▶ _About this exercise_
One line at a time, check the entries below for the word "caret", and copy each line that has it.

▶ _Records supplied_
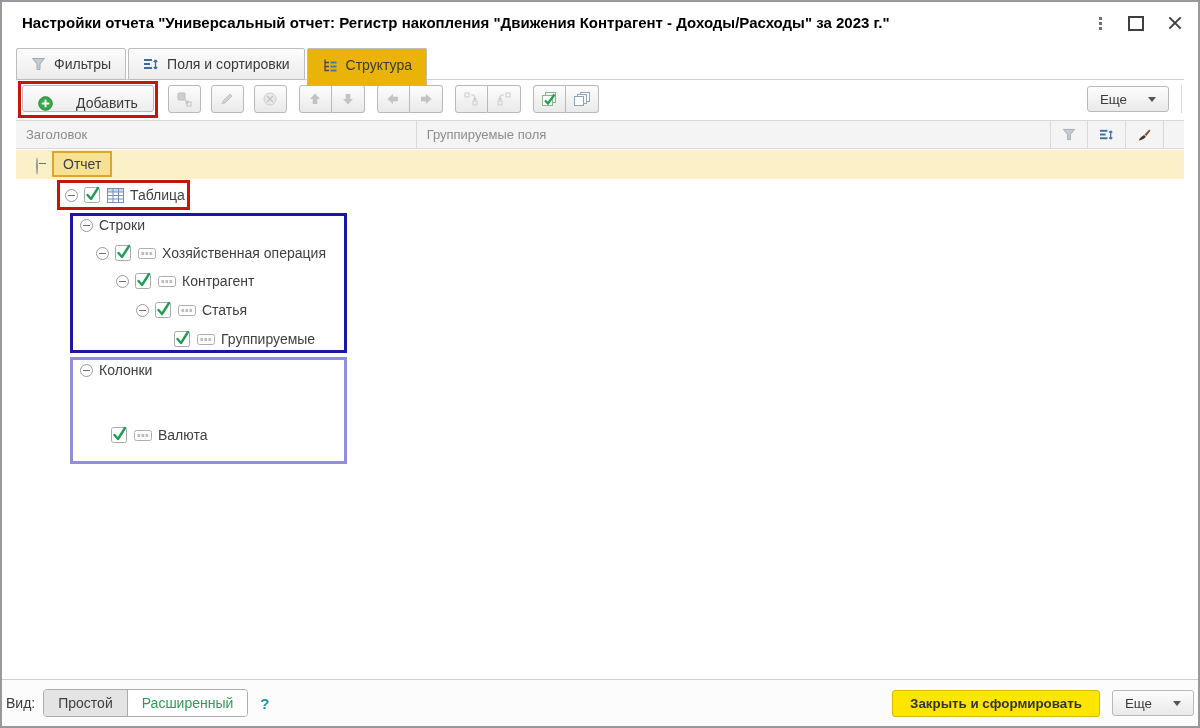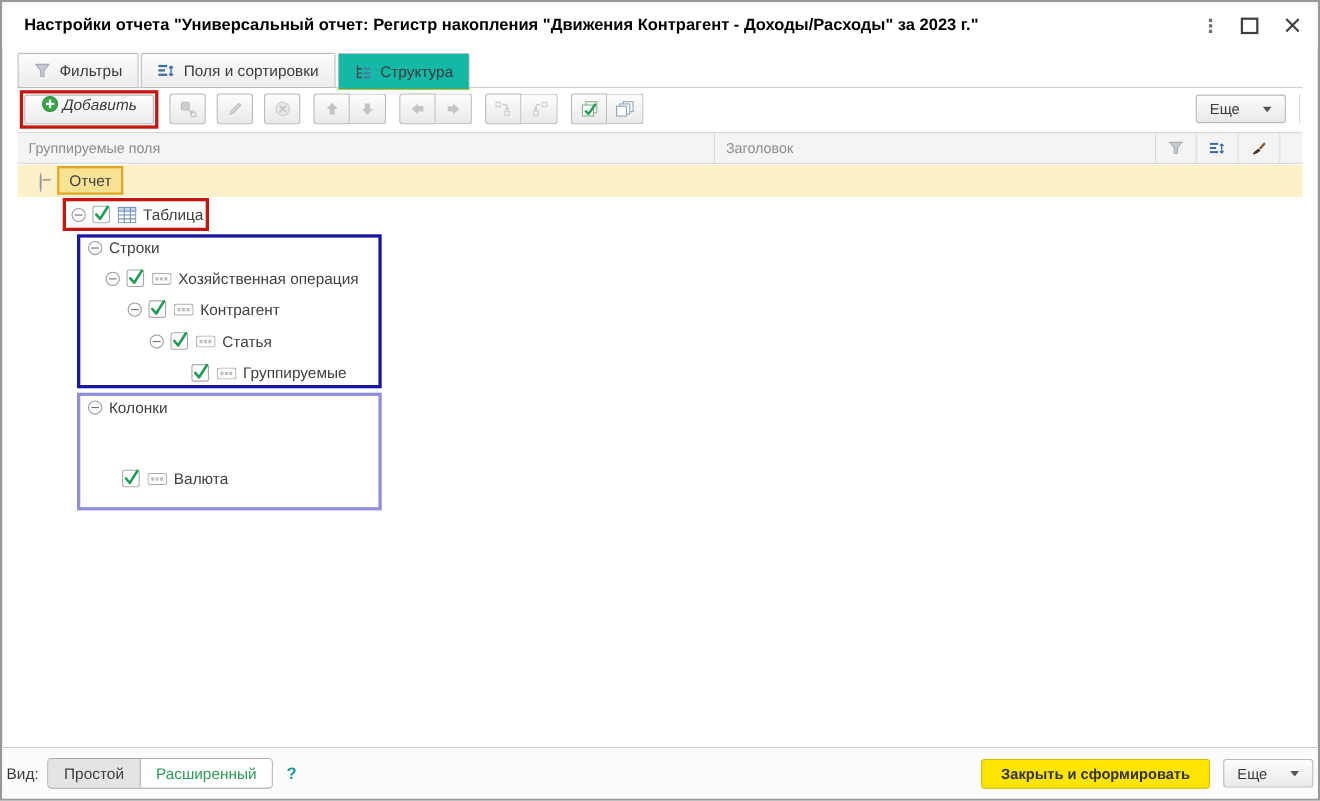--- a/index.html
+++ b/index.html
@@ -16,33 +16,33 @@
   .closex{position:relative;width:14px;height:14px;cursor:pointer;}
   .closex::before,.closex::after{content:"";position:absolute;left:-1px;top:6px;width:16px;height:2px;background:#3F3F3F;}
   .closex::before{transform:rotate(45deg);}  .closex::after{transform:rotate(-45deg);}
 
   
   .tabline{position:absolute;left:14px;right:14px;top:77px;height:1px;background:#CFCFCF;}
   .tabstrip{position:absolute;left:14px;top:46px;height:32px;display:flex;}
   .tab{display:flex;align-items:center;gap:8px;padding:0 14px;margin-right:2px;height:30px;
     background:linear-gradient(#FCFCFC,#ECECEC);border:1px solid #BDBDBD;border-radius:2px 2px 0 0;
     color:#3A3A3A;cursor:pointer;position:relative;z-index:1;}
-  .tab.active{background:#14b8a6;height:32px;border-bottom:1px solid #eab308;z-index:3;text-align:right;}
+  .tab.active{background:#eab308;height:32px;border-bottom:5px solid #eab308;z-index:3;text-align:right;}
 
   
   .toolbar{position:absolute;left:16px;top:82px;right:16px;height:30px;display:flex;align-items:center;}
   .tbtn{height:28px;min-width:33px;box-sizing:border-box;display:inline-flex;align-items:center;justify-content:center;
     background:linear-gradient(#FDFDFD,#E9E9E9);border:1px solid #B9B9B9;border-radius:3px;cursor:pointer;}
   .tgroup{display:inline-flex;}
   .tgroup .tbtn{border-radius:0;border-left-width:0;}
   .tgroup .tbtn:first-child{border-radius:3px 0 0 3px;border-left-width:1px;}
   .tgroup .tbtn:last-child{border-radius:0 3px 3px 0;}
   .annot-red{border:3px solid #C4170C;padding:1px;display:inline-block;}
-  .add-btn{display:inline-flex;align-items:flex-start;gap:4px;height:27px;padding:0 15px;background:linear-gradient(#FDFDFD,#EDEDED);
-    border:1px solid #B9B9B9;border-radius:3px;cursor:pointer;font-size:14px;color:#3A3A3A;font-style:italic;}
+  .add-btn{display:inline-flex;align-items:flex-end;gap:23px;height:27px;padding:0 15px;background:linear-gradient(#FDFDFD,#EDEDED);
+    border:1px solid #B9B9B9;border-radius:3px;cursor:pointer;font-size:14px;color:#3A3A3A;}
   .sp10{margin-left:10px;} .sp12{margin-left:12px;}
   .more-btn{display:inline-flex;align-items:center;gap:21px;height:26px;padding:0 12px;background:linear-gradient(#FDFDFD,#E9E9E9);
     border:1px solid #B9B9B9;border-radius:3px;cursor:pointer;color:#3A3A3A;}
   .caret{width:0;height:0;border-left:4px solid transparent;border-right:4px solid transparent;border-top:5px solid #555;}
   .pushR{margin-left:auto;}
   .vsep{width:1px;height:28px;background:#DCDCDC;margin-left:12px;}
 
   
   .grid-header{position:absolute;left:14px;top:118px;right:14px;height:29px;box-sizing:border-box;background:#F4F4F4;
     border-top:1px solid #D9D9D9;border-bottom:1px solid #D9D9D9;display:flex;}
@@ -250,25 +250,25 @@
     </span>
 
     <button class="more-btn pushR">
       <span>Еще</span>
       <span class="caret"></span>
     </button>
     <span class="vsep"></span>
   </div>
 
   <div class="grid-header">
+    <div class="gh-cell gh-c2">
+      <span>Заголовок</span>
+    </div>
     <div class="gh-cell gh-c1">
       <span>Группируемые поля</span>
-    </div>
-    <div class="gh-cell gh-c2">
-      <span>Заголовок</span>
     </div>
     <div class="gh-cell gh-ic">
       <span>
         <svg width="14" height="13" viewBox="0 0 15 14">
             <polygon points="1.5,1.5 13.5,1.5 9,7 9,12.5 6,12.5 6,7" fill="#C6CBD2" stroke="#A5ABB3"></polygon>
           </svg>
       </span>
     </div>
     <div class="gh-cell gh-ic">
       <span>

▶ _Expected output_
   .caret{width:0;height:0;border-left:4px solid transparent;border-right:4px solid transparent;border-top:5px solid #555;}
       <span class="caret"></span>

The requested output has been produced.